Tumor heterogeneity refers to the fact that during the growth process of tumor tissue, after multiple divisions and proliferation, its progeny cells change in molecular biology or genetic, leading to differences in the tumor's increment percent, invasiveness, and migration capability, susceptibility to medications, and the prognosis. As one of the features of malignancy, which may be related to the tumor's aggressiveness, rapid progress, ineffectiveness to treatment, and poor prognosis [24, 25]. Intratumoral heterogeneity can be characterized by spatial heterogeneity. It describes the genetic diversity of tumor subsets in different disease sites or the individual site or uneven distribution within the tumor [26]. Tumor heterogeneity research improves people's comprehension of tumor biology and promotes the development of tumor therapeutics. At the same time, quantification of tumor heterogeneity can add valuable information to imaging studies.

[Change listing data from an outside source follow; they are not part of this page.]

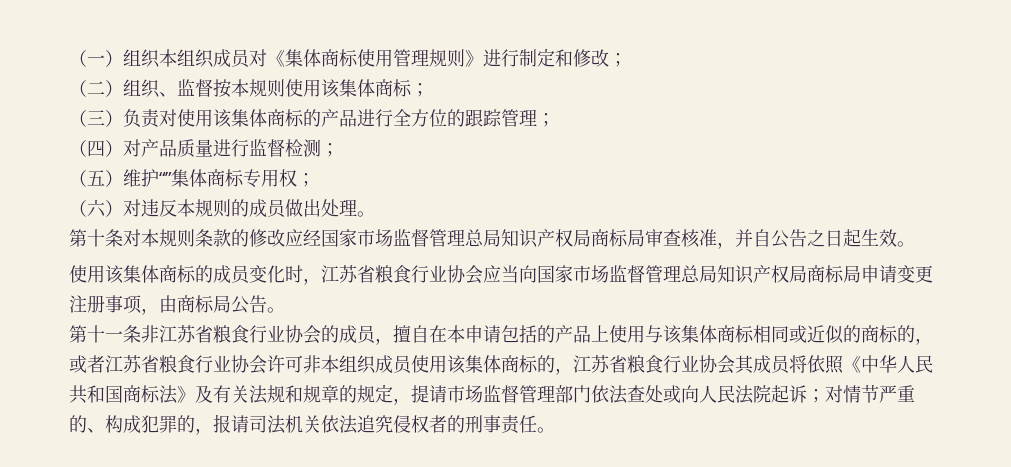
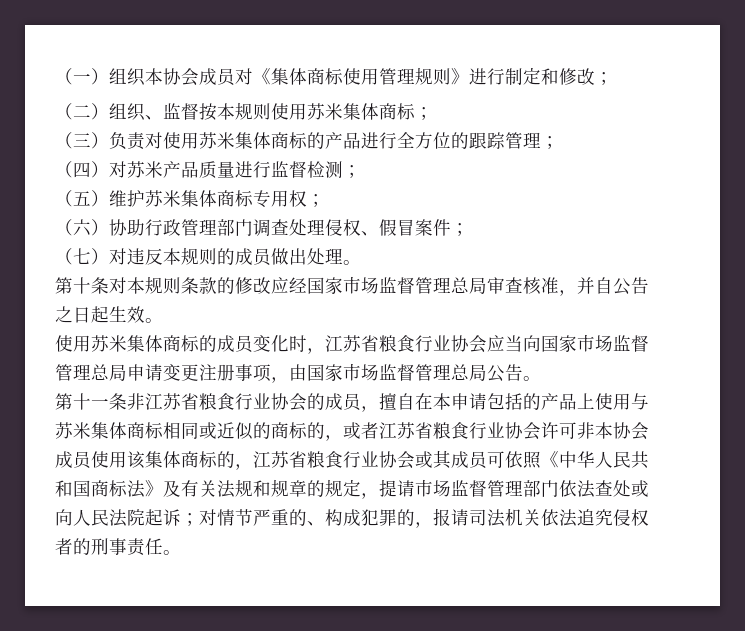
- （一）组织本组织成员对《集体商标使用管理规则》进行制定和修改；
+ （一）组织本协会成员对《集体商标使用管理规则》进行制定和修改；
- （二）组织、监督按本规则使用该集体商标；
+ （二）组织、监督按本规则使用苏米集体商标；
- （三）负责对使用该集体商标的产品进行全方位的跟踪管理；
+ （三）负责对使用苏米集体商标的产品进行全方位的跟踪管理；
- （四）对产品质量进行监督检测；
+ （四）对苏米产品质量进行监督检测；
- （五）维护“”集体商标专用权；
+ （五）维护苏米集体商标专用权；
- （六）对违反本规则的成员做出处理。
+ （六）协助行政管理部门调查处理侵权、假冒案件；
+ （七）对违反本规则的成员做出处理。
- 第十条对本规则条款的修改应经国家市场监督管理总局知识产权局商标局审查核准，并自公告之日起生效。
+ 第十条对本规则条款的修改应经国家市场监督管理总局审查核准，并自公告之日起生效。
- 使用该集体商标的成员变化时，江苏省粮食行业协会应当向国家市场监督管理总局知识产权局商标局申请变更注册事项，由商标局公告。
+ 使用苏米集体商标的成员变化时，江苏省粮食行业协会应当向国家市场监督管理总局申请变更注册事项，由国家市场监督管理总局公告。
- 第十一条非江苏省粮食行业协会的成员，擅自在本申请包括的产品上使用与该集体商标相同或近似的商标的，或者江苏省粮食行业协会许可非本组织成员使用该集体商标的，江苏省粮食行业协会其成员将依照《中华人民共和国商标法》及有关法规和规章的规定，提请市场监督管理部门依法查处或向人民法院起诉；
+ 第十一条非江苏省粮食行业协会的成员，擅自在本申请包括的产品上使用与苏米集体商标相同或近似的商标的，或者江苏省粮食行业协会许可非本协会成员使用该集体商标的，江苏省粮食行业协会或其成员可依照《中华人民共和国商标法》及有关法规和规章的规定，提请市场监督管理部门依法查处或向人民法院起诉；

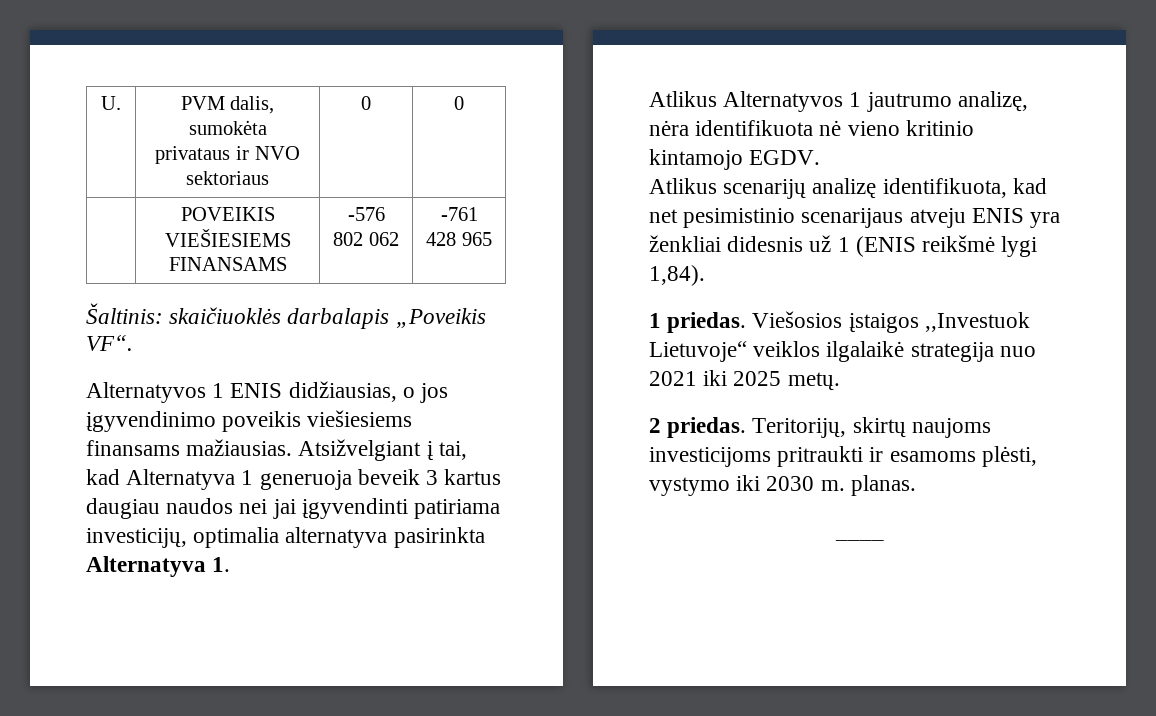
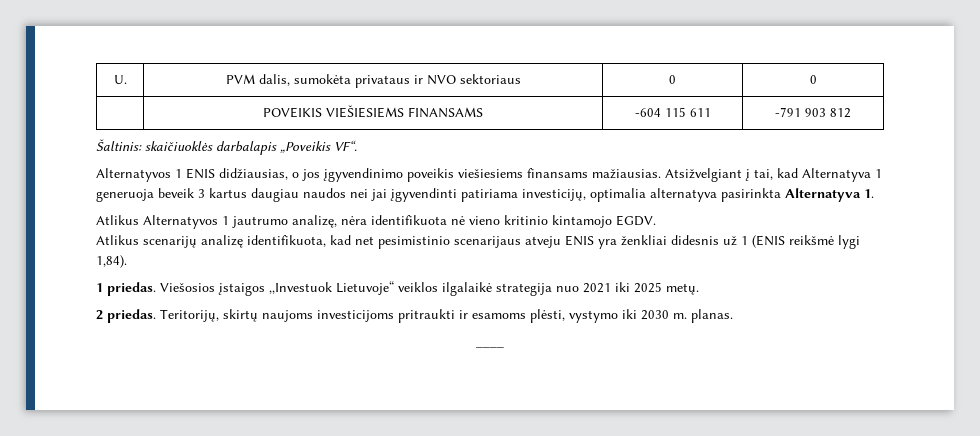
- | POVEIKIS VIEŠIESIEMS FINANSAMS | -576 802 062 | -761 428 965
+ | POVEIKIS VIEŠIESIEMS FINANSAMS | -604 115 611 | -791 903 812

18F-FDG PET imaging mainly uses image-omics texture parameters (i.e., a series of parameters based on texture analysis) and traditional indicators such as SUV, MTV, and TLG to quantify intratumoral heterogeneity. Imaging omics utilize advanced image processing techniques to extract a large number of quantitative features from high-quality imaging data and construct a complete tumor marker for disease prediction and analysis through high-throughput analysis and feature selection [27]. The texture analysis method on PET images is based on the theory of radiomics, which believes that the quantitative parameters extract from medical images are related to tumor molecular phenotypes and genotypes, which can be found in more biological information. Nevertheless, texture analysis is not clinically available due to the software remaining inaccessible in most imaging viewing workstations, the lack of established evaluation criteria, and the characteristics of time consuming and complex.

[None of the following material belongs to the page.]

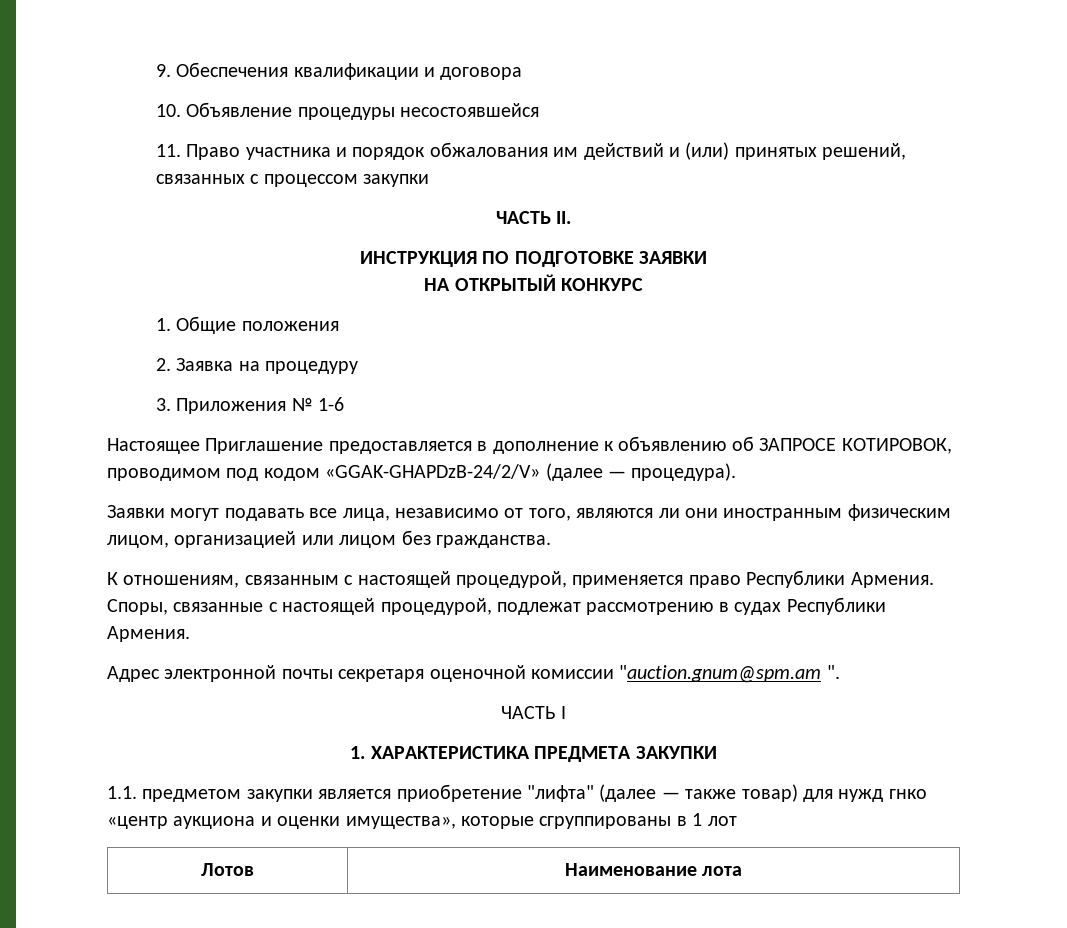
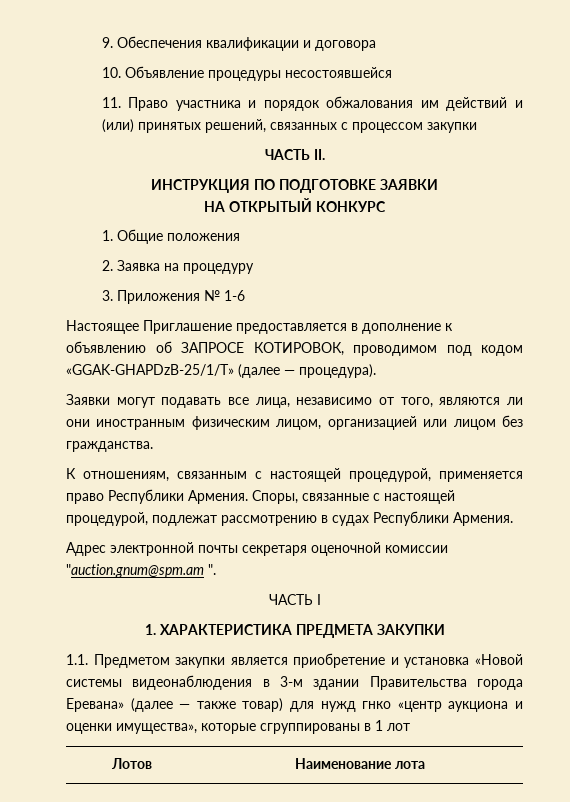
- Настоящее Приглашение предоставляется в дополнение к объявлению об ЗАПРОСЕ КОТИРОВОК, проводимом под кодом «GGAK-GHAPDzB-24/2/V» (далее — процедура).
+ Настоящее Приглашение предоставляется в дополнение к объявлению об ЗАПРОСЕ КОТИРОВОК, проводимом под кодом «GGAK-GHAPDzB-25/1/T» (далее — процедура).
- 1.1. предметом закупки является приобретение "лифта" (далее — также товар) для нужд гнко «центр аукциона и оценки имущества», которые сгруппированы в 1 лот
+ 1.1. Предметом закупки является приобретение и установка «Новой системы видеонаблюдения в 3-м здании Правительства города Еревана» (далее — также товар) для нужд гнко «центр аукциона и оценки имущества», которые сгруппированы в 1 лот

Some studies pointed out that the traditional PET indicators SUV, MTV, TLG, etc. had a particular predictive value for colorectal cancer gene mutations [9,10,11]. However, there are certain limitations. SUV reflects the metabolic activity of a part or point of the tumor tissue, but it cannot recall the overall metabolism of the tumor. Although MTV and TLG make up for this shortcoming, MTV reflect many tumor cells with abnormal metabolism. TLG can reflect both tumor metabolic activity and tumor metabolic volume. However, MTV and TLG cannot distinguish the heterogeneity of different regions within the tumor. Therefore, we hope to find a more convenient and clinically feasible way to reflect the intratumoral heterogeneity through PET parameters. Several heterogeneity indices are suggested using 18F-FDG PET/CT, such as coefficient of variance or linear regression slope. These heterogeneity parameters are easy to calculate and clinically feasible and demonstrate a prognostic value in various cancer types.

Some limitations of our study should be mentioned. First, due to the small number of cases, it is impossible to conduct a more detailed analysis of the relationship between the specific mutation sites of the KRAS gene and metabolic parameters. Second, our study does not evaluate the relationship between KRAS mutations, FDG uptake, and the clinical response to EGFR treatment effects. Finally, due to the short follow-up time of some patients, it is impossible to predict further the survival period of patients whose KRAS gene mutations are predicted by 18F-FDG PET/CT metabolic parameters.

Conclusions

In summary, CRC patients with KRAS mutation had higher 18F-FDG uptake (SUVmax, MTV, TLG) and heterogeneity (CV2.5, HI-2) than WT KRAS. CV2.5, HI-2 could reflect intratumoral heterogeneity better than CV40%, HI-1 in CRC patients. MTV was the only independent predictor of KRAS gene mutation in colorectal cancer patients.